The authors report no conflicts of interest.

Figures

Figure 1
Figure 1
Plain x-ray, anteroposterior (AP), and lateral views of the 3 patients. Plain radiographs of Case 1 (A and B) reveal multiple well-defined carpal and metacarpal base erosions (arrows). In Case 2, the AP (C) and lateral views (D) show multiple erosions of the carpal bones and metacarpal bases, with surrounding, ill-defined, lobulated soft tissue density (arrows). Case 3 (E and F) also reveals multiple erosions of the radius, carpal bones, and metacarpal bases (arrows), with narrowing of the radiocarpal joint space.
Figure 2
Figure 2
Computed tomography images of the 3 patients. In Case 1, the axial (A) and coronal (B) images reveal multiple erosions of the carpal bones and metacarpal bases (arrows). The axial (C and D) and coronal (E) images of Case 2 showed multiple erosions of the carpal bones and metacarpal bases; surrounding, ill-defined, lobulated, soft tissue mass-like lesions show stippled calcification (arrows). The axial (F), coronal (G), and sagittal (H) images of Case 3 demonstrate multiple erosions of the radius, carpal bones, and metacarpal bases (arrows), with narrowing of the radiocarpal joint space (arrowhead).
Figure 3
Figure 3
Magnetic resonance images of the 3 patients. In Case 1, multiple nodular, synovial, proliferative lesions, causing erosion of the carpal bones and metacarpal bases, revealed a low signal intensity on coronal T1-weighted imaging (A), and a heterogeneous high signal intensity on coronal fat-suppressed T2-weighted imaging (B) (arrows). In Case 2, multiple nodular, synovial, proliferative lesions, causing erosion of the carpal bones and metacarpal bases, showed a low signal intensity on coronal T1-weighted imaging (C), heterogeneous high signal intensity on coronal fat-suppressed T2-weighted imaging (D), and heterogeneous enhancement (E) (arrows). In Case 3, diffuse, synovial, proliferative lesions, causing erosion of the radius, carpal bones, and metacarpal bases demonstrated a heterogeneous high signal intensity on coronal intermediate (modified proton density-weighted) imaging (F) and fat-suppressed T2-weighted imaging (G), and heterogeneous enhancement (H) (arrows).
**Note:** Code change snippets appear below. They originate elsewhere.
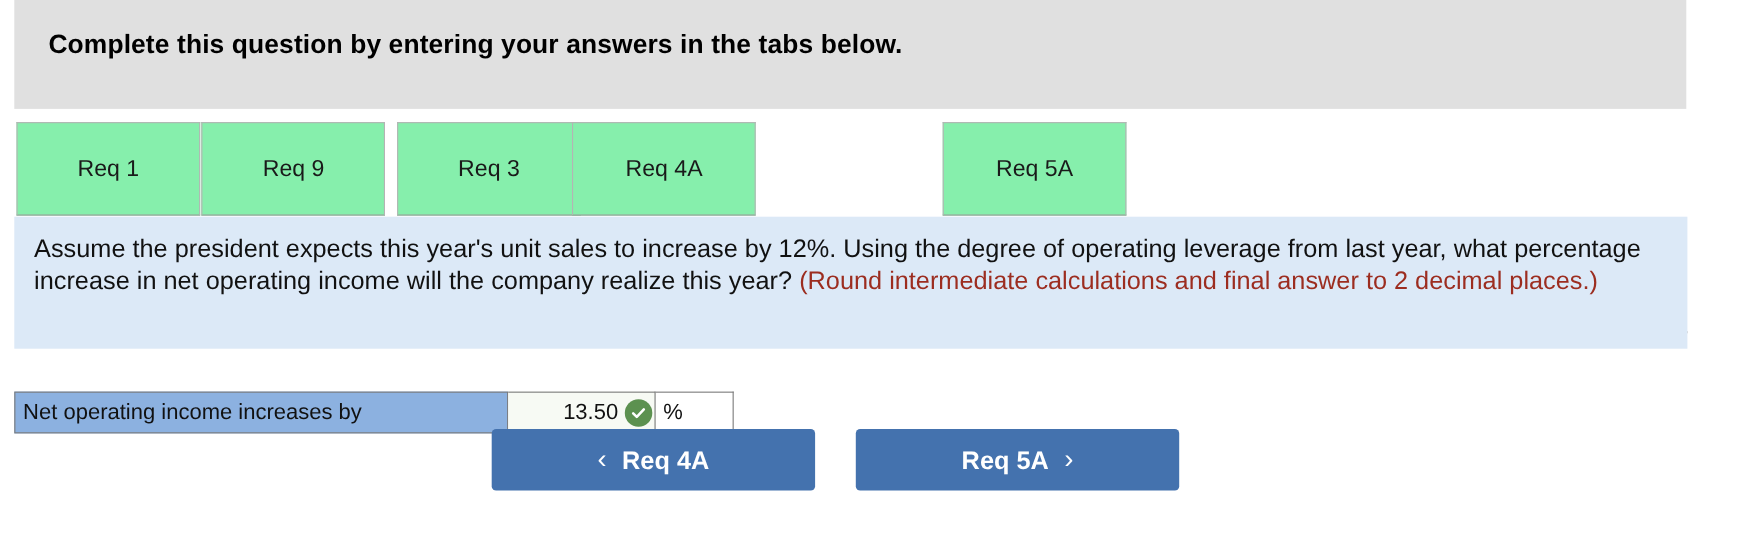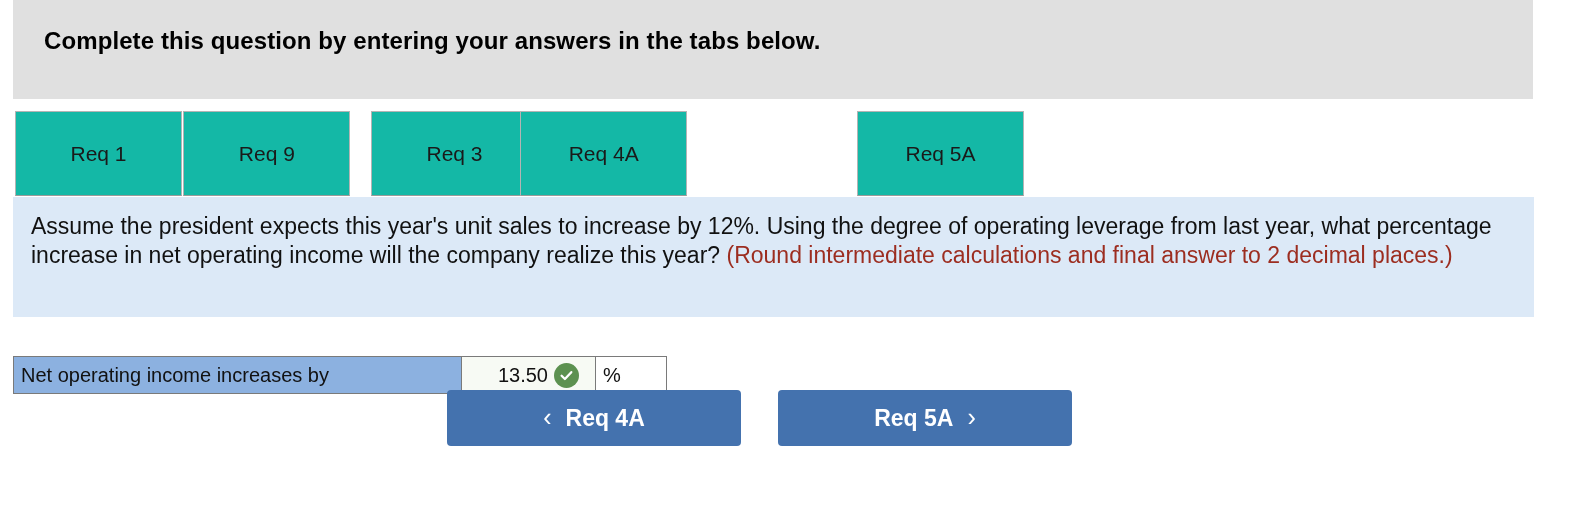--- a/index.html
+++ b/index.html
@@ -58,7 +58,7 @@
     top: 3px;
     height: 85px;
     box-sizing: border-box;
-    background: #14b8a6;
+    background: #86efac;
     border: 1px solid #b4b4b4;
     border-bottom: 1px solid #9a9a9a;
     display: flex;

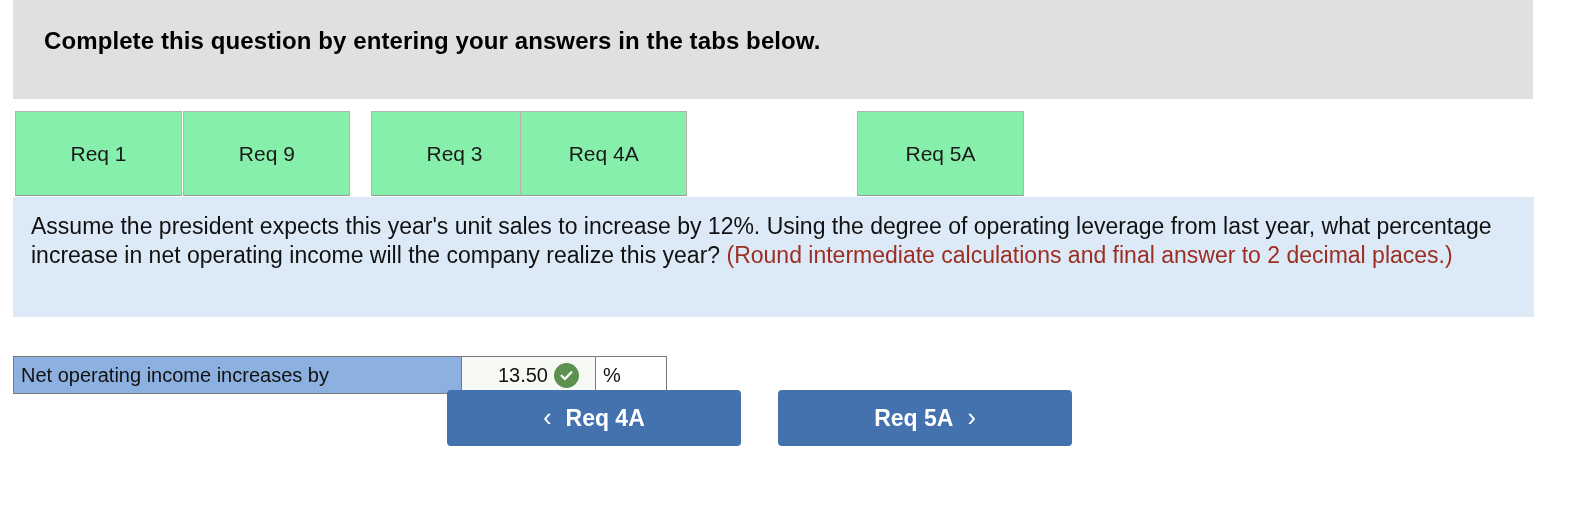--- a/index.html
+++ b/index.html
@@ -207,7 +207,7 @@
   <div class="tab" id="tab-1" style="left: 183.4px; width: 167px;">
     <span>Req 9</span>
   </div>
-  <div class="tab" id="tab-2" style="left: 371px; width: 167px; text-align: center;">
+  <div class="tab" id="tab-2" style="left: 361px; width: 167px; text-align: center;">
     <span>Req 3</span>
   </div>
   <div class="tab" id="tab-3" style="left: 520.2px; width: 167px;">

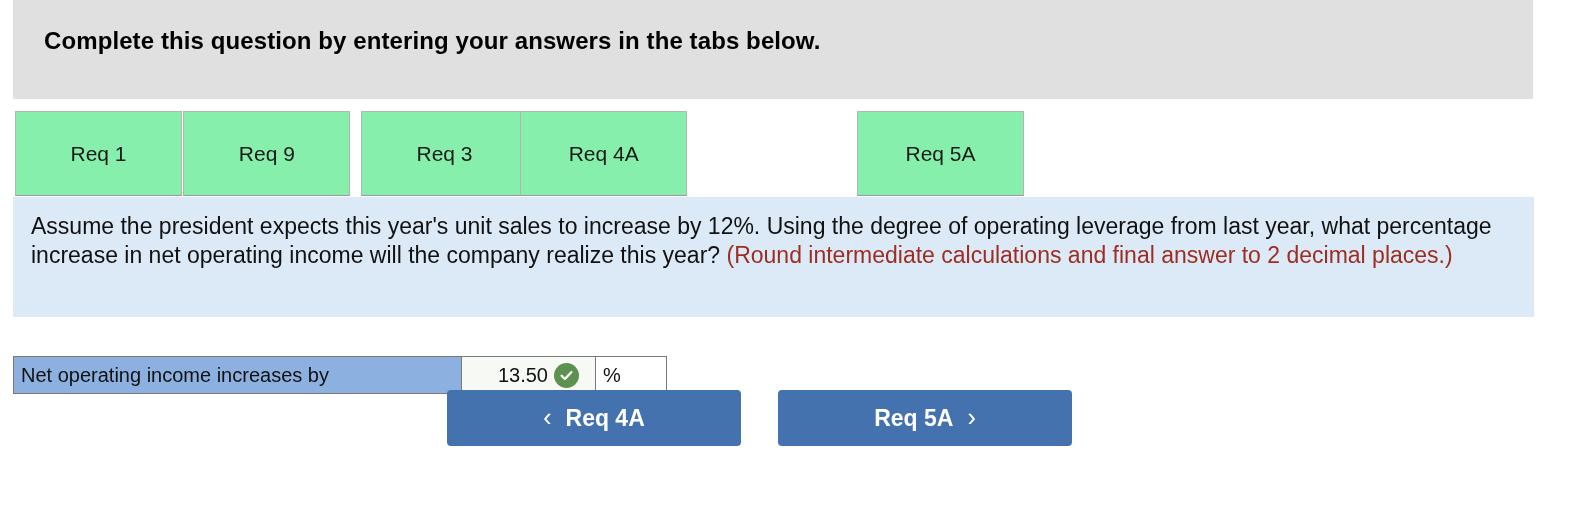--- a/index.html
+++ b/index.html
@@ -131,7 +131,7 @@
     display: flex;
     align-items: center;
     justify-content: flex-end;
-    padding-right: 16px;
+    padding-right: 2px;
     font-size: 20px;
     color: #111111;
     position: relative;

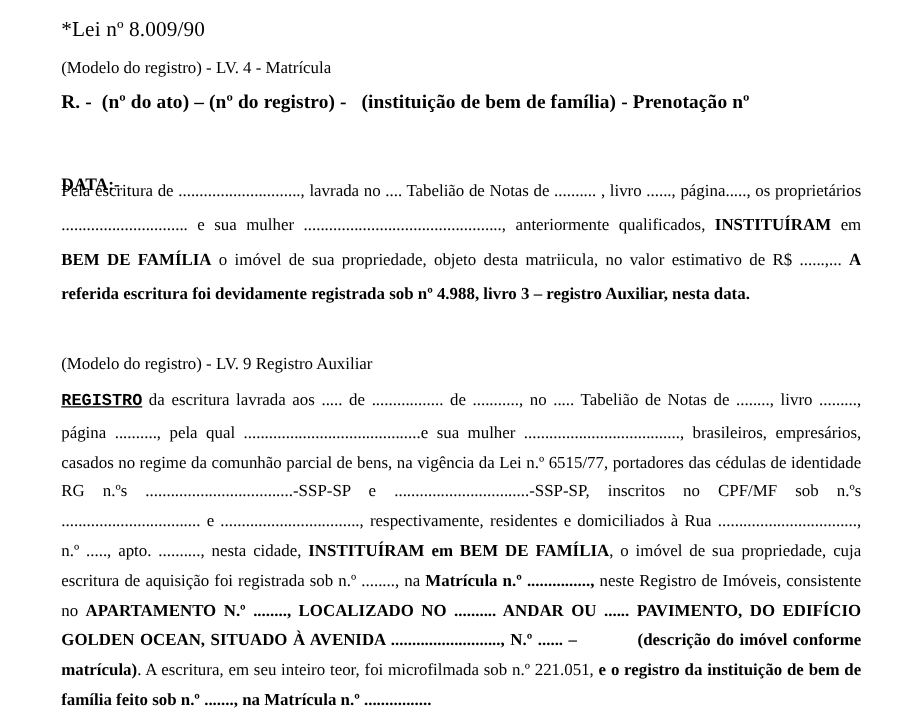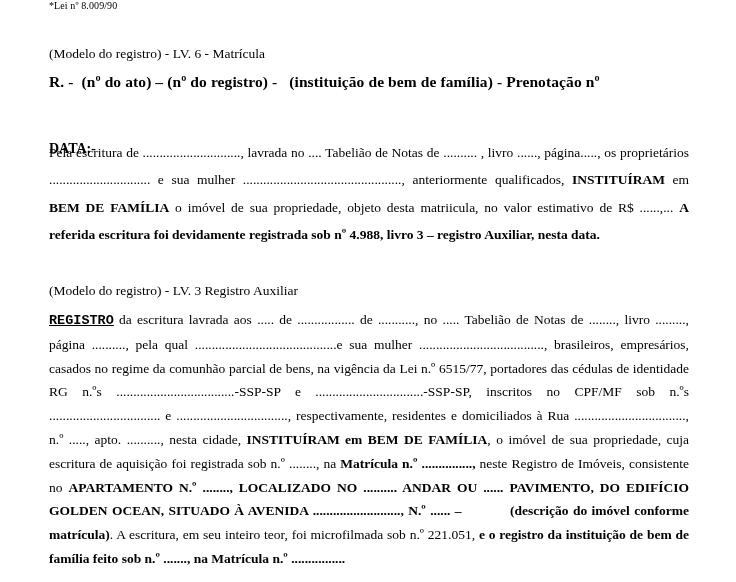--- a/index.html
+++ b/index.html
@@ -22,8 +22,8 @@
     width: 640px;
   }
   .lei {
-    top: 0;
-    font-size: 10px;
+    top: 14px;
+    font-size: 17px;
     letter-spacing: 0.1px;
   }
   .modelo {

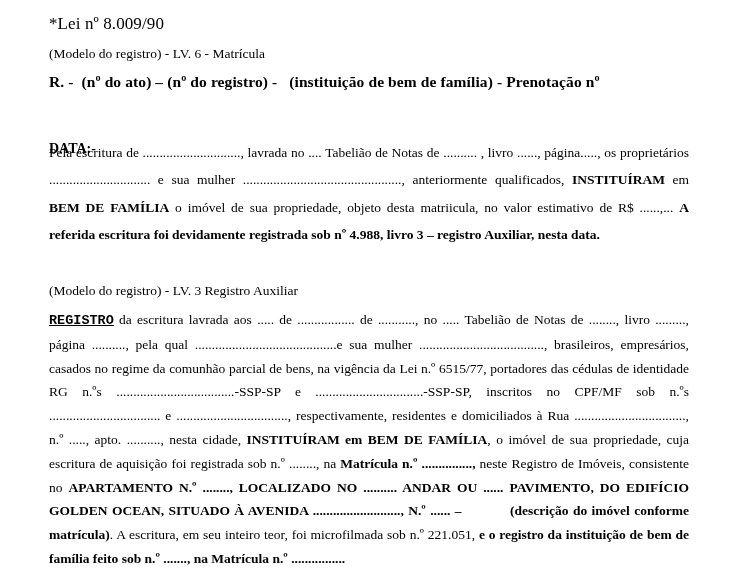--- a/index.html
+++ b/index.html
@@ -81,7 +81,7 @@
 
   <div class="abs lei">*Lei nº 8.009/90</div>
 
-  <div class="abs modelo modelo1">(Modelo do registro) - LV. 6 - Matrícula</div>
+  <div class="abs modelo modelo1">(Modelo do registro) - LV. 4 - Matrícula</div>
 
   <div class="abs titulo">R. - &nbsp;(nº do ato) – (nº do registro) - &nbsp;&nbsp;(instituição de bem de família) - Prenotação nº</div>
 

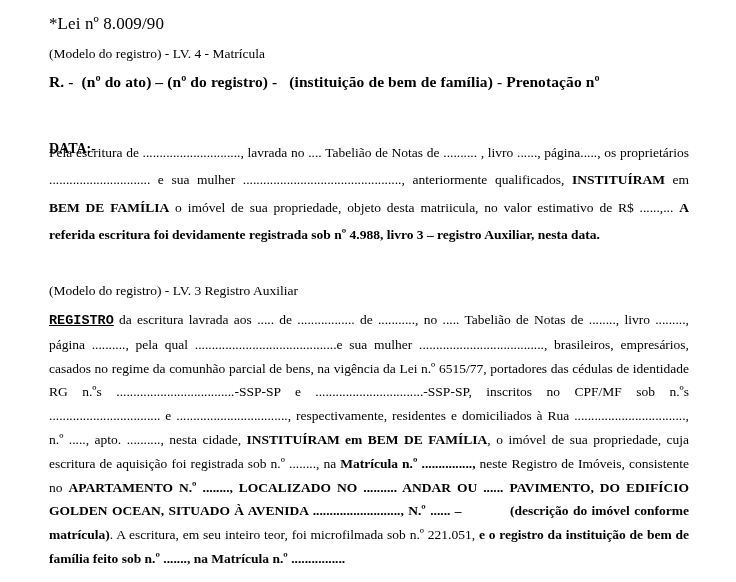--- a/index.html
+++ b/index.html
@@ -89,7 +89,7 @@
 
   <p class="abs para para1"><span>Pela escritura de ............................., lavrada no .... Tabelião de Notas de .......... , livro ......, página....., os proprietários .............................. e sua mulher ..............................................., anteriormente qualificados, </span><span class="b">INSTITUÍRAM</span><span> em </span><span class="b">BEM DE FAMÍLIA</span><span> o imóvel de sua propriedade, objeto desta matriicula, no valor estimativo de R$ ......,... </span><span class="b">A referida escritura foi devidamente registrada sob nº 4.988, livro 3 – registro Auxiliar, nesta data.</span></p>
 
-  <div class="abs modelo modelo2">(Modelo do registro) - LV. 3 Registro Auxiliar</div>
+  <div class="abs modelo modelo2">(Modelo do registro) - LV. 9 Registro Auxiliar</div>
 
   <p class="abs para para2"><span class="b u">REGISTRO</span><span> da escritura lavrada aos ..... de ................. de ..........., no ..... Tabelião de Notas de ........, livro ........., página .........., pela qual ..........................................e sua mulher ....................................., brasileiros, empresários, casados no regime da comunhão parcial de bens, na vigência da Lei n.º 6515/77, portadores das cédulas de identidade RG n.ºs ...................................-SSP-SP e ................................-SSP-SP, inscritos no CPF/MF sob n.ºs ................................. e ................................., respectivamente, residentes e domiciliados à Rua ................................., n.º ....., apto. .........., nesta cidade, </span><span class="b">INSTITUÍRAM em BEM DE FAMÍLIA</span><span>, o imóvel de sua propriedade, cuja escritura de aquisição foi registrada sob n.º ........, na </span><span class="b">Matrícula n.º ...............,</span><span> neste Registro de Imóveis, consistente no </span><span class="b">APARTAMENTO N.º ........, LOCALIZADO NO .......... ANDAR OU ...... PAVIMENTO, DO EDIFÍCIO GOLDEN OCEAN, SITUADO À AVENIDA .........................., N.º ...... – &nbsp;&nbsp;&nbsp;&nbsp;&nbsp;&nbsp;&nbsp;&nbsp;&nbsp;&nbsp;(descrição do imóvel conforme matrícula)</span><span>. A escritura, em seu inteiro teor, foi microfilmada sob n.º 221.051, </span><span class="b">e o registro da instituição de bem de família feito sob n.º ......., na Matrícula n.º ................</span></p>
The radiocarpal joint shows cartilage loss and joint space narrowing, with distal radioulnar compartment effusion. Diffuse bone marrow edema is seen in the distal radius and ulna, carpal bones, and metacarpal bases.
Figure 4
Figure 4
Intraoperative clinical photos of the 3 patients. In the first patient, the tumor was buried in the carpal bone and CMC joint; the articular capsule and boundary under the extensor tendon were unclear (A). Marginal excision was performed to remove all potential masses (B and C). In the second patient, the mass was found in the subcutaneous layer, enveloping the extensor tendons (D). The calcified mass invading the surrounding retinaculum and joint capsule was not distinguished (E), and was detached from the bone and adjacent joints (F). In the third patient, solid, mass-like synovium invaded the retinaculum, joint capsule, underlying bone, and joints with intact tendon (G), and was subsequently removed (H). A separated volar approach was used to remove the volar aspect lesion (I).
Figure 5
Figure 5
Pathological findings of the 3 patients. Case 1: giant cell tumor of the tendon sheath (A and B); Case 2: calcifying aponeurotic fibroma (C and D); Case 3; rheumatoid arthritis (E, F, and G). (A) Moderately cellular tumor showing abundant mononuclear cells and evenly scattered, multinucleated, osteoclast-like giant cells (arrows) within hyalinized fibrous stroma (HE ×40). (B) The mononuclear component of the tumor contains small to medium sized cells, with ovoid nuclei and a pale cytoplasm. Osteoclast-like giant cells (arrows) are occasionally admixed (HE ×200). (C) Zone of hyalinized chondroid matrix and chondrocyte-like cells with calcified nodules (HE ×100). (D) Cellular area showing plump/epithelioid to spindle cells, osteoclast-like giant cells (arrows), and spotty calcification (arrowheads) (HE ×200). (E) Proliferative synovitis with villous hypertrophy, and dense inflammatory cell infiltration with lymphoid follicles (arrows) (HE ×40). (F) Presence of fibrinoid necrosis (arrowheads) (HE ×40). (G) Inflammatory infiltrates are primarily composed of lymphocytes (upper left) and plasma cells (lower right) (HE ×200).